In fact, some believe that exomoons may play a vital role in the habitability of exoplanets and could also be a good place to look for life beyond the Solar System. In a new study, a team of researchers investigated how the orbit of exomoons around their parent bodies could lead to (and place limits on) tidal heating – where gravitational interaction leads to geological activity and heating in the interior. This, in turn, could help exoplanet-hunters and astrobiologists determine which exomoons are more likely to be habitable.

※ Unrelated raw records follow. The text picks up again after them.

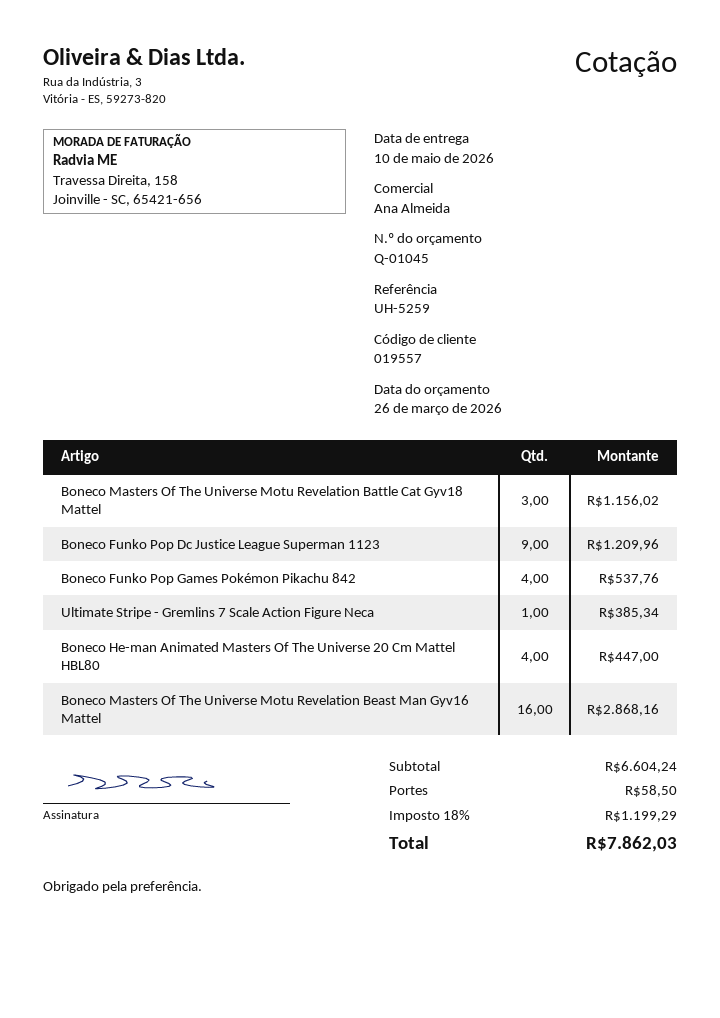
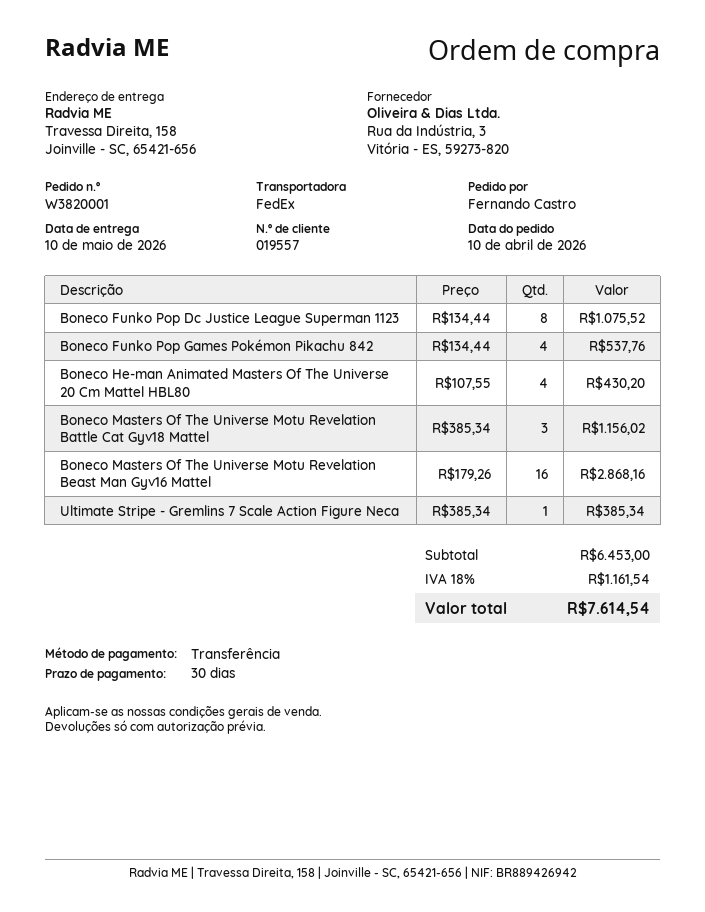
Boneco Funko Pop Dc Justice League Superman 1123: 9 for 1209.96 -> 8 for 1075.52
Boneco He-man Animated Masters Of The Universe 20 Cm Mattel HBL80: 4 for 447.00 -> 4 for 430.20
subtotal: 6604.24 -> 6453.00
shipping: 58.50 -> none
tax: 18% = 1199.29 -> 18% = 1161.54
total: 7862.03 -> 7614.54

The research was conducted by graduate student Armen Tokadjian and Professor Anthony L. Piro from the University of Southern California (USC) and The Observatories of the Carnegie Institution for Science. The paper that describes their findings (“Tidal Heating of Exomoons in Resonance and Implications for Detection“) recently appeared online and has been submitted for publication in the Astronomical Journal. Their analysis was inspired largely by the presence of multiplanet moon systems in the Solar System, such as those that orbit Jupiter, Saturn, Uranus, and Neptune.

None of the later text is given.